The rain was falling on the old fort — drops washing the dust of centuries.
A teenage boy named Arhan wandered through the ruins with his sketchbook. He loved to draw, to capture what others ignored.
As he touched a cracked wall, his fingers brushed over something — a faint carving.
It wasn't a name, not a date. Just a sentence:
> "We were here, too."
That night, he couldn't sleep. Every time lightning flashed outside, he saw faces — blurred, broken, desperate.

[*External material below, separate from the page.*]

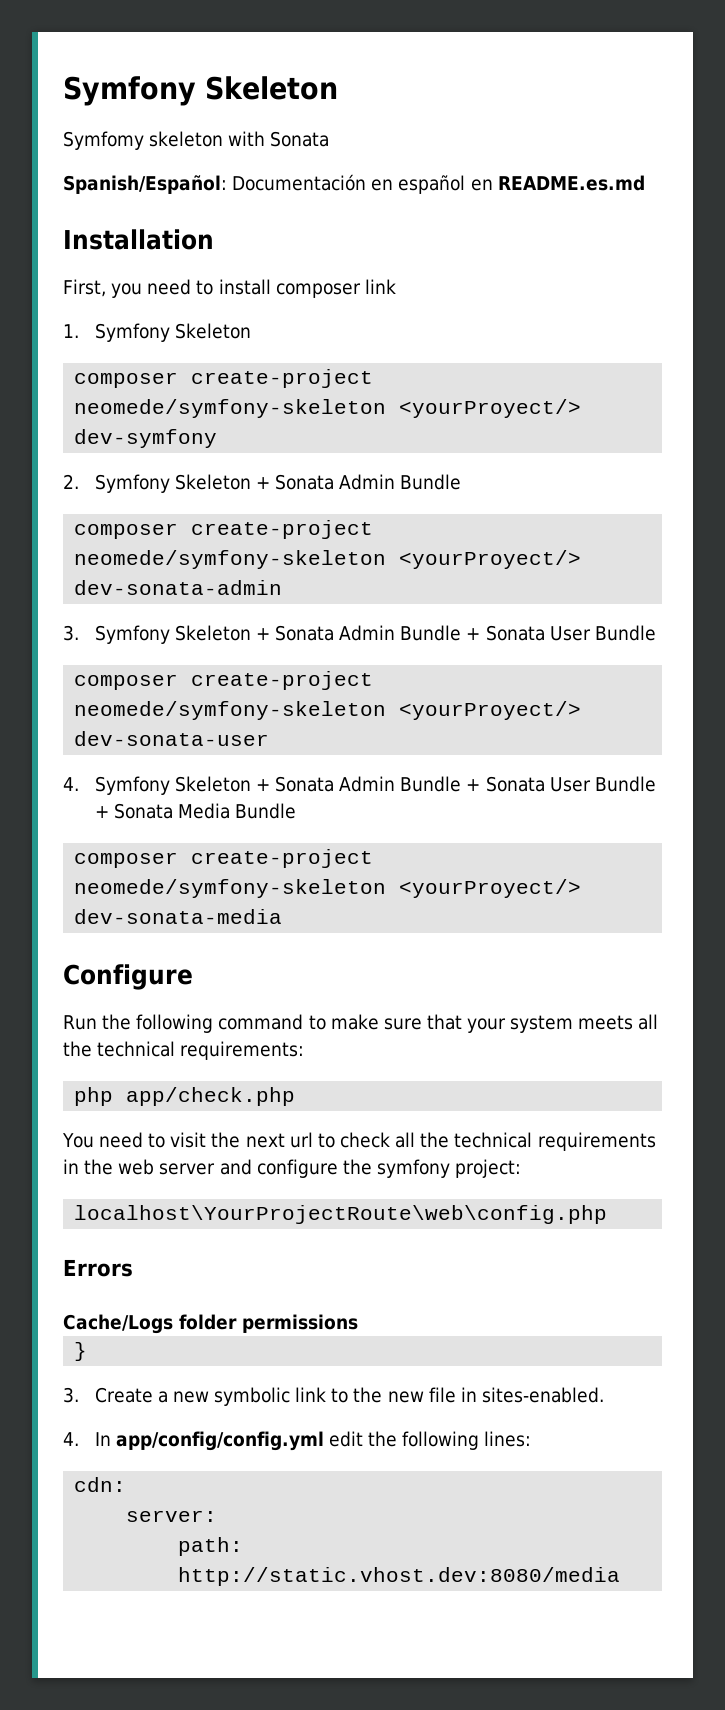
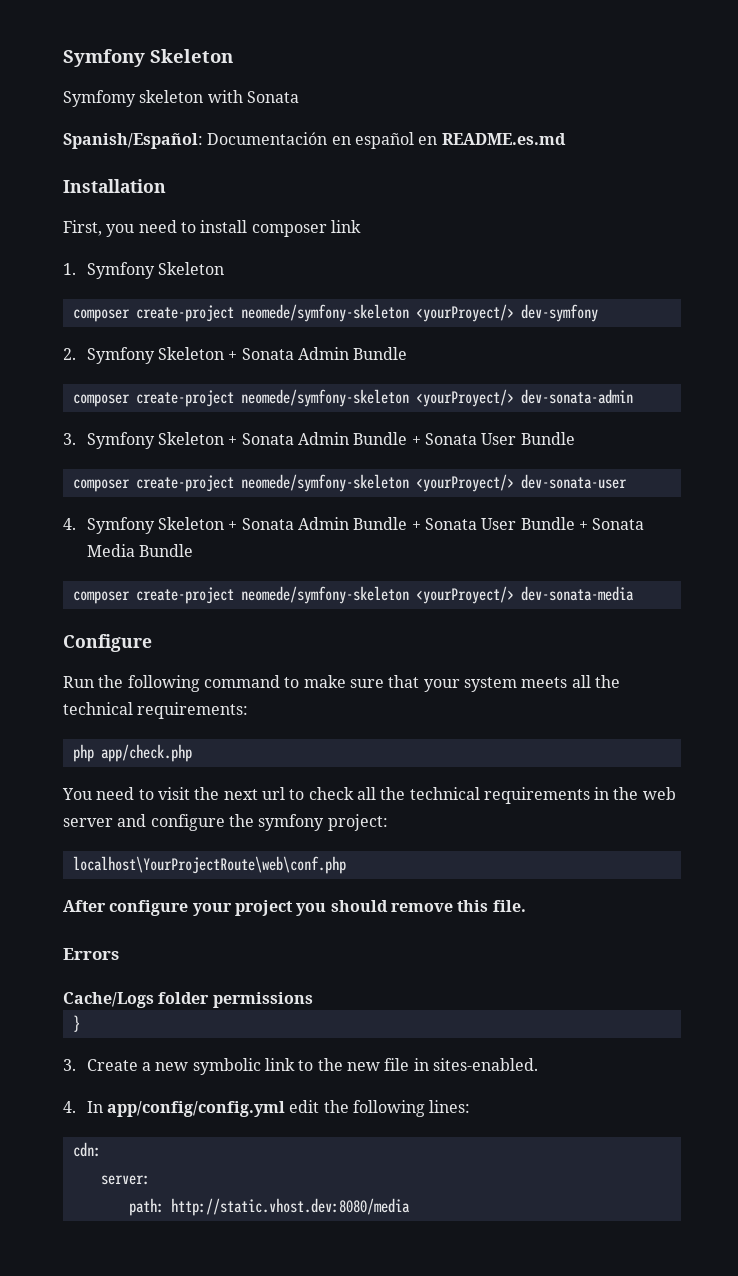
[74,1205,608,1224] localhost\YourProjectRoute\web\config.php -> [72,856,346,874] [63,900,526,916] localhost\YourProjectRoute\web\conf.php // After configure your project you should remove this file.

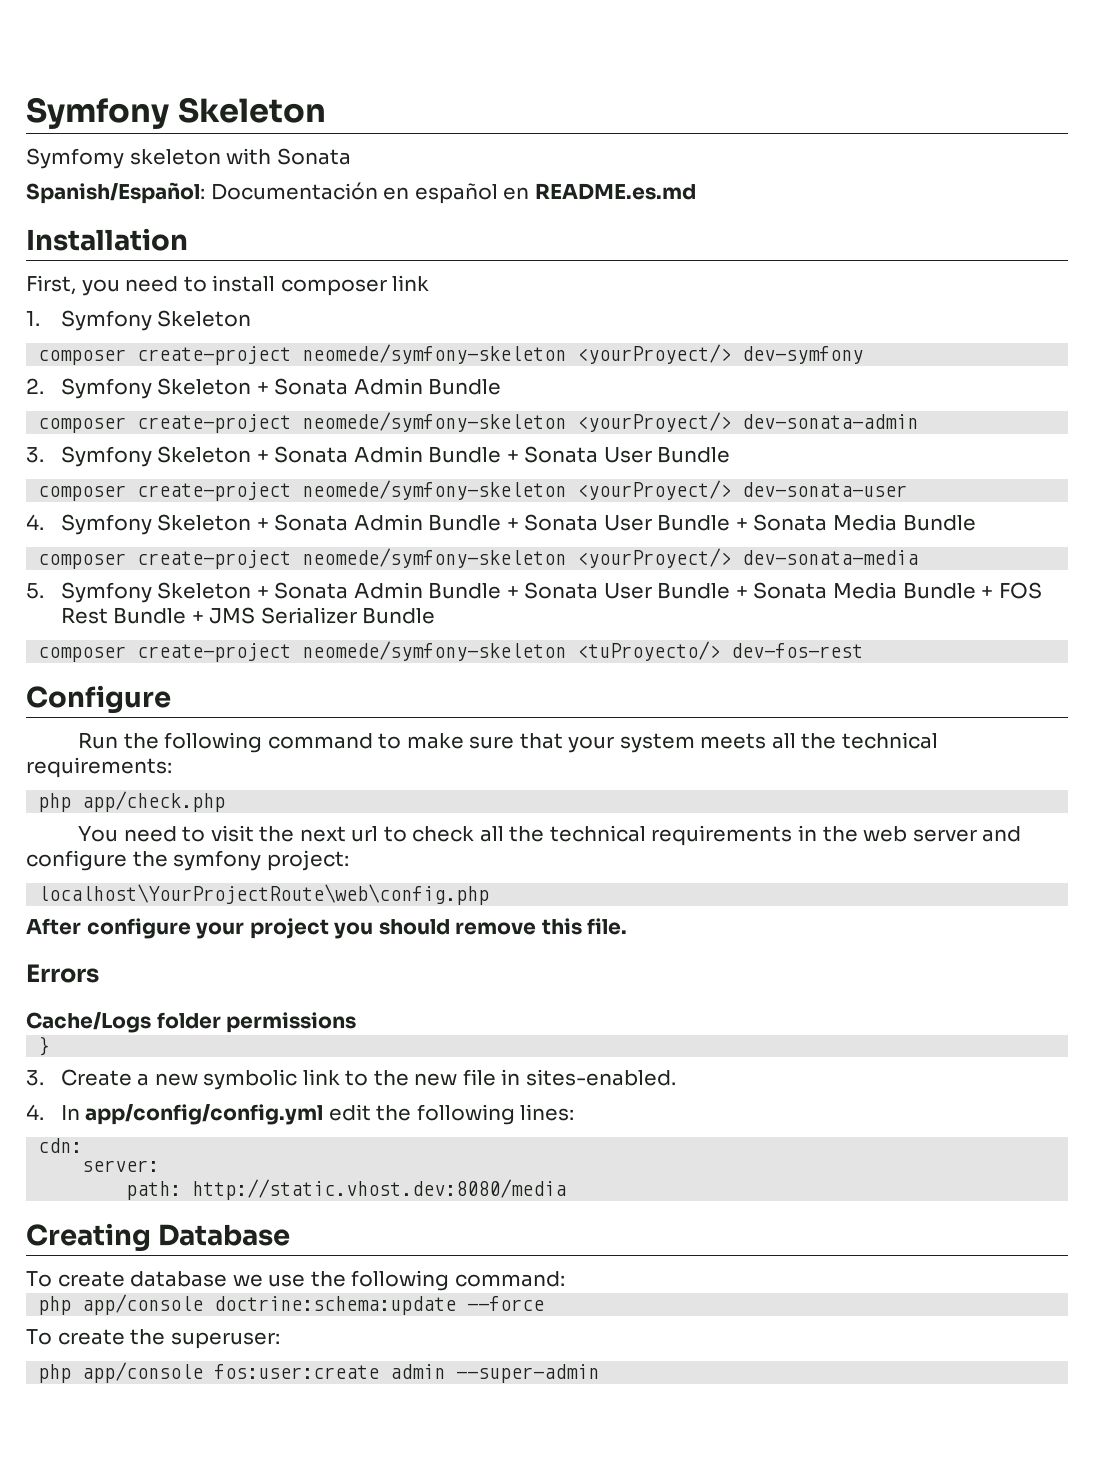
(634, 593) none -> [26,582,1042,603] [60,607,436,624] [38,641,864,662] // 5. Symfony Skeleton + Sonata Admin Bundle + Sonata User Bundle + Sonata Media Bundle + FOS Rest Bundle + JMS Serializer Bundle // composer create-project neomede/symfony-skeleton <tuProyecto/> dev-fos-rest
[72,856,346,874] localhost\YourProjectRoute\web\conf.php -> [38,884,490,905] localhost\YourProjectRoute\web\config.php
(410, 1207) none -> [26,1223,291,1251] [26,1270,565,1291] [38,1294,545,1315] [26,1329,280,1349] [38,1362,600,1383] // Creating Database // To create database we use the following command: // php app/console doctrine:schema:update --force // To create the superuser: // php app/console fos:user:create admin --super-admin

Women carrying stones for palaces, soldiers dying nameless in mud, poets whose words were burned for speaking truth.
They didn't scream.
They didn't beg.
They just watched him — eyes full of silence.
The next morning, he returned to the fort.
This time, he brought charcoal and began to draw — not kings or heroes, but the forgotten souls. A mother holding her dead child during famine. A farmer dying while empires celebrated victory. A young girl whose voice was cut off by power.
Every sketch he made — he could hear their breath behind him.
Every stroke of his pencil was a resurrection.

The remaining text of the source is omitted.